Kubernetes backup and monitoring¶
This resource documents the backup/snapshot and monitoring/logging schemes of the UTHPC Kubernetes service.
Backups and snapshots¶
Snapshots and backups are, even though they seem similar, distinctively different. Snapshots provide short time protection against accidental file deletions or changes, script malfunctions and other problems that come from changing the data itself by keeping an instance of an older version. These do nothing for physical and hardware problems.
Backing up, on the other hand, means taking a full physical copy and moving it to another, safe system. This usually means copying the whole data over to another system, and keeping it there for later recovery. Due to the sheer amount of space a backup requires, the systems are usually slower, but built with better availability. Restoring from here means copying the data back.
Snapshots¶
A snapshot is a read-only, point-in-time copy of the filesystem or resource state.
| Snapshots | Explanation |
|---|---|
| Schedule | Snapshots every night at 0:00. |
| Retention | By default the last seven snapshots. |
| Scope | Snapshot targets only PV's made utilizing the standard StorageClass. Images, containers or anything else isn't snapshotted. |
| Steps to restore a snapshot | Restoring a snapshot requires manual intervention from a UTHPC administrator. Please raise an issue with support. |
| Notes | UTHPC can't guarantee absolutely simultaneous snapshotting of different PVs inside a namespace. There might be slight time differences between them <1s. |
Backups¶
A backup is a physical, read-only copy of the filesystem.
| Backups | Explanation |
|---|---|
| Schedule | Weekly backups, Sundays on 00:00. |
| Retention | The last four weeks by default. |
| Scope | Backup targets only PV's made utilizing the standard StorageClass. Images, containers or anything else isn't snapshotted. |
| Steps to restore from a backup | Restoring from a backup requires manual intervention from a UTHPC administrator. Please raise an issue with support. |
| Notes | Backups are sequential, which means a backup of different PVs can different in time. |
Custom backup/snapshot policy¶
It's possible to provide users with their own custom backup or snapshot schedule. To do this, please raise an issue with support, together with following information:
- Reason of needing more frequent snapshots/backups.
- Namespace or namespaces which require the new schedule.
- List of users related to the resources.
- The new backup schedule and retention.
Monitoring and logging¶
Monitoring and collecting logs are two important parts about a well working system.
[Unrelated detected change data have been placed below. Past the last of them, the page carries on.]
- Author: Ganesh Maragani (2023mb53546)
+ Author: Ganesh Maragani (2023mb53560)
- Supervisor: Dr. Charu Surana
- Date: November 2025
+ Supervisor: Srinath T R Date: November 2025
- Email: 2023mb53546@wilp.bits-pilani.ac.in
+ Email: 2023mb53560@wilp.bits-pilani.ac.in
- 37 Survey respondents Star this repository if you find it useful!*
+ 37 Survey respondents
Monitoring means either white- or black-box monitoring, for example checking if systems are up, everything is answering. Collecting logs means that UTHPC takes the logs that applications/systems/services/machines provide and sends to central UTHPC logging service.
Monitoring¶
Monitoring is the process of checking whether a system or component is alive. Because there are several layers of systems, there needs to be several layers of checking.
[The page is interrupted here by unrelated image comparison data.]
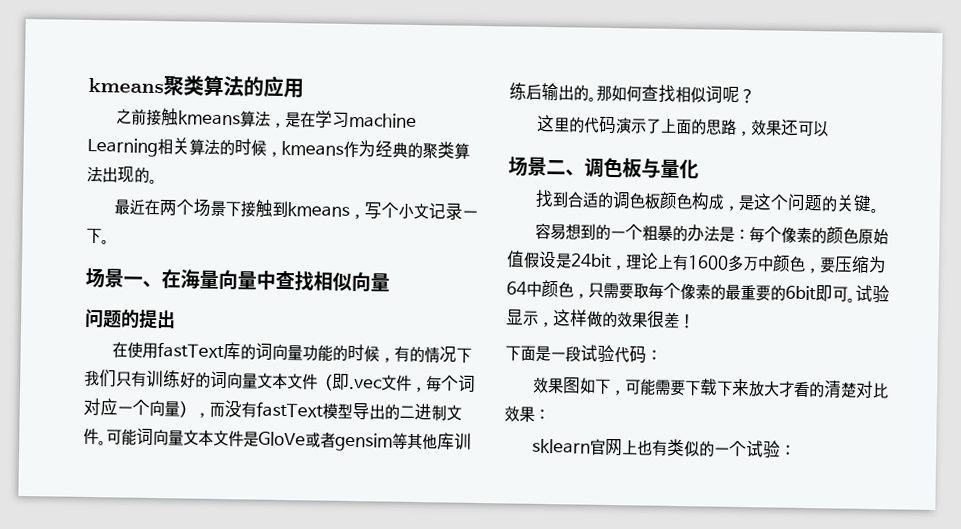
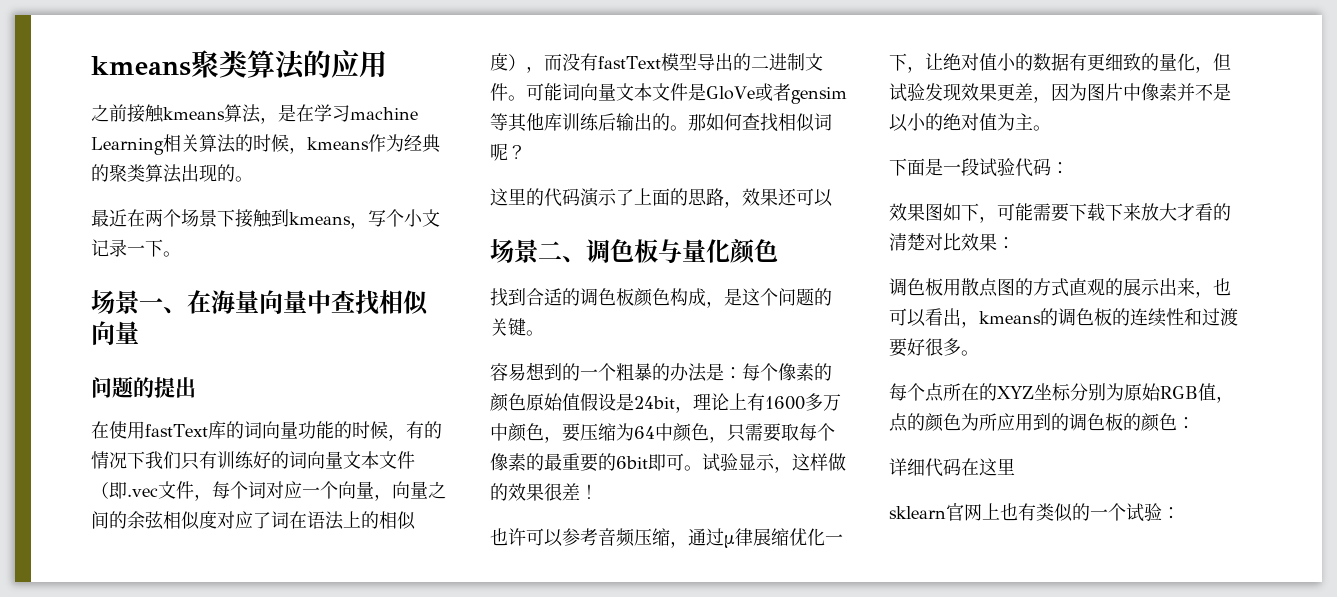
- 在使用fastText库的词向量功能的时候，有的情况下我们只有训练好的词向量文本文件（即.vec文件，每个词对应一个向量），而没有fastText模型导出的二进制文件。
+ 在使用fastText库的词向量功能的时候，有的情况下我们只有训练好的词向量文本文件（即.vec文件，每个词对应一个向量，向量之间的余弦相似度对应了词在语法上的相似度），而没有fastText模型导出的二进制文件。
- 场景二、调色板与量化
+ 场景二、调色板与量化颜色
+ 也许可以参考音频压缩，通过μ律展缩优化一下，让绝对值小的数据有更细致的量化，但试验发现效果更差，因为图片中像素并不是以小的绝对值为主。
+ 调色板用散点图的方式直观的展示出来，也可以看出，kmeans的调色板的连续性和过渡要好很多。
+ 每个点所在的XYZ坐标分别为原始RGB值，点的颜色为所应用到的调色板的颜色：
+ 详细代码在这里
| Monitoring | Explanation |
|---|---|
| Systems | UTHPC monitors systems and related hardware with own tools, which catch errors like unavailable systems, networking, disk space or anything else in at most 5 minutes. |
| Black-box endpoints | Currently, black box monitoring only checks manually specified endpoints for availability. |
| Services | Kubernetes own LivenessProbe options helps checking services. Administrators monitor services deployed by the administrators. |
If you want that UTHPC team monitors your service or resource or you'd like to get your own notifications, raise an issue with the UTHPC support. UTHPC has capabilities to provide that.
Logs¶
Collecting logs means gathering them from different layers of abstraction. In the case of Kubernetes there is 4 main layers:
-
- The physical and OS level
- This layer consists of physical server wellness logs, OS login logs, auditing logs.
-
- Kubernetes administrator level
- This layer outputs information about actions done by Kubernetes, users or administrators when using Kubernetes.
-
- Service level
- This layer logs are coming from Kubernetes API and kubelet, showing what deployed resources are doing on the cluster and how are they living.
-
- Application level
- This layer contains all containers standard outputs. The end user can decide, what data gets into the container's standard output.
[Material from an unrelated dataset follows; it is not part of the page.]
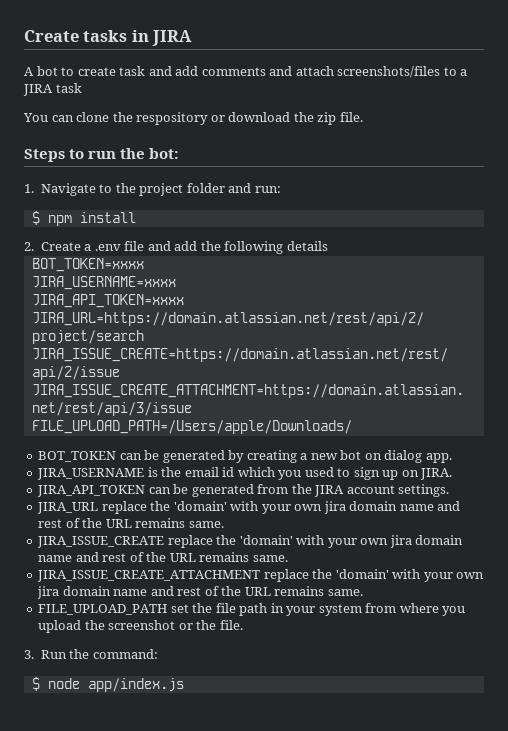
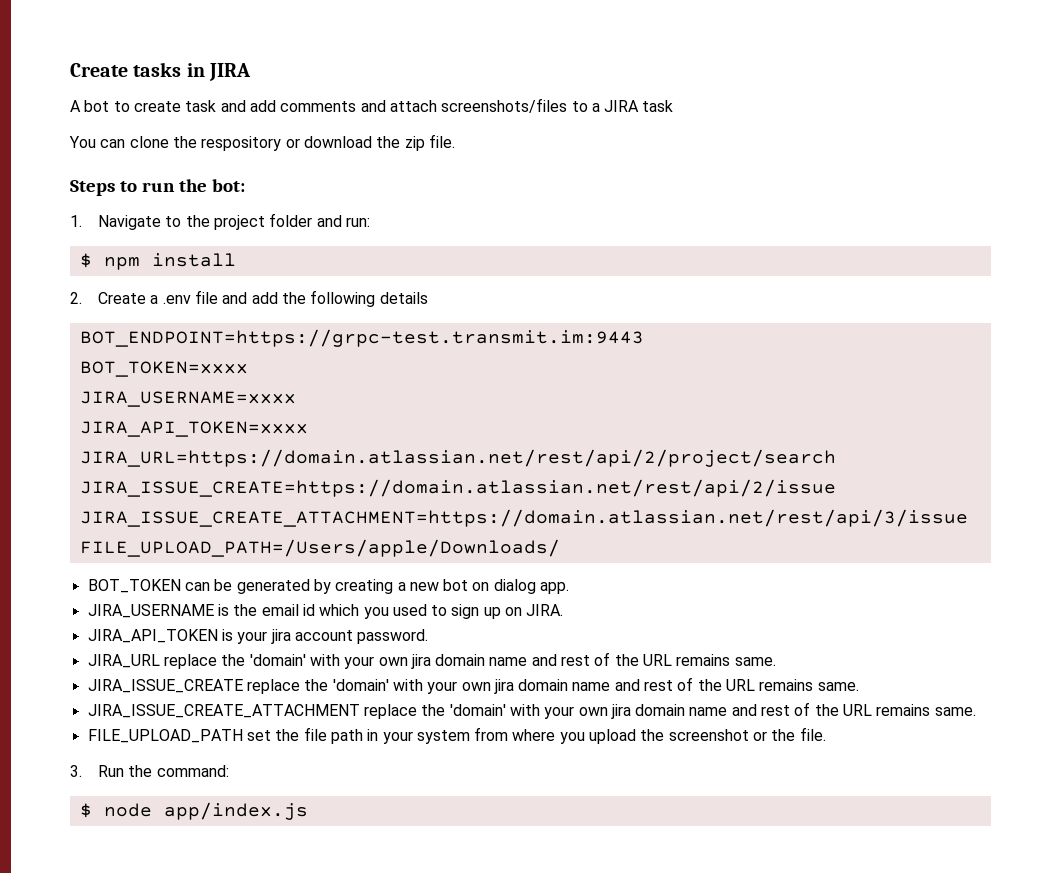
+ BOT_ENDPOINT=https://grpc-test.transmit.im:9443
- JIRA_API_TOKEN can be generated from the JIRA account settings.
+ JIRA_API_TOKEN is your jira account password.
UTHPC collects all the previous logs and sends to UTHPC's central logging service elk.hpc.ut.ee . UTHPC keeps these logs in best-effort fashion, but at least for 3 months.
It's possible to provide Kubernetes users with access to their Application and Service level logs, filtered by namespace name. Other logs are for auditing and security reasons, and for UTHPC team to validate and enforce security.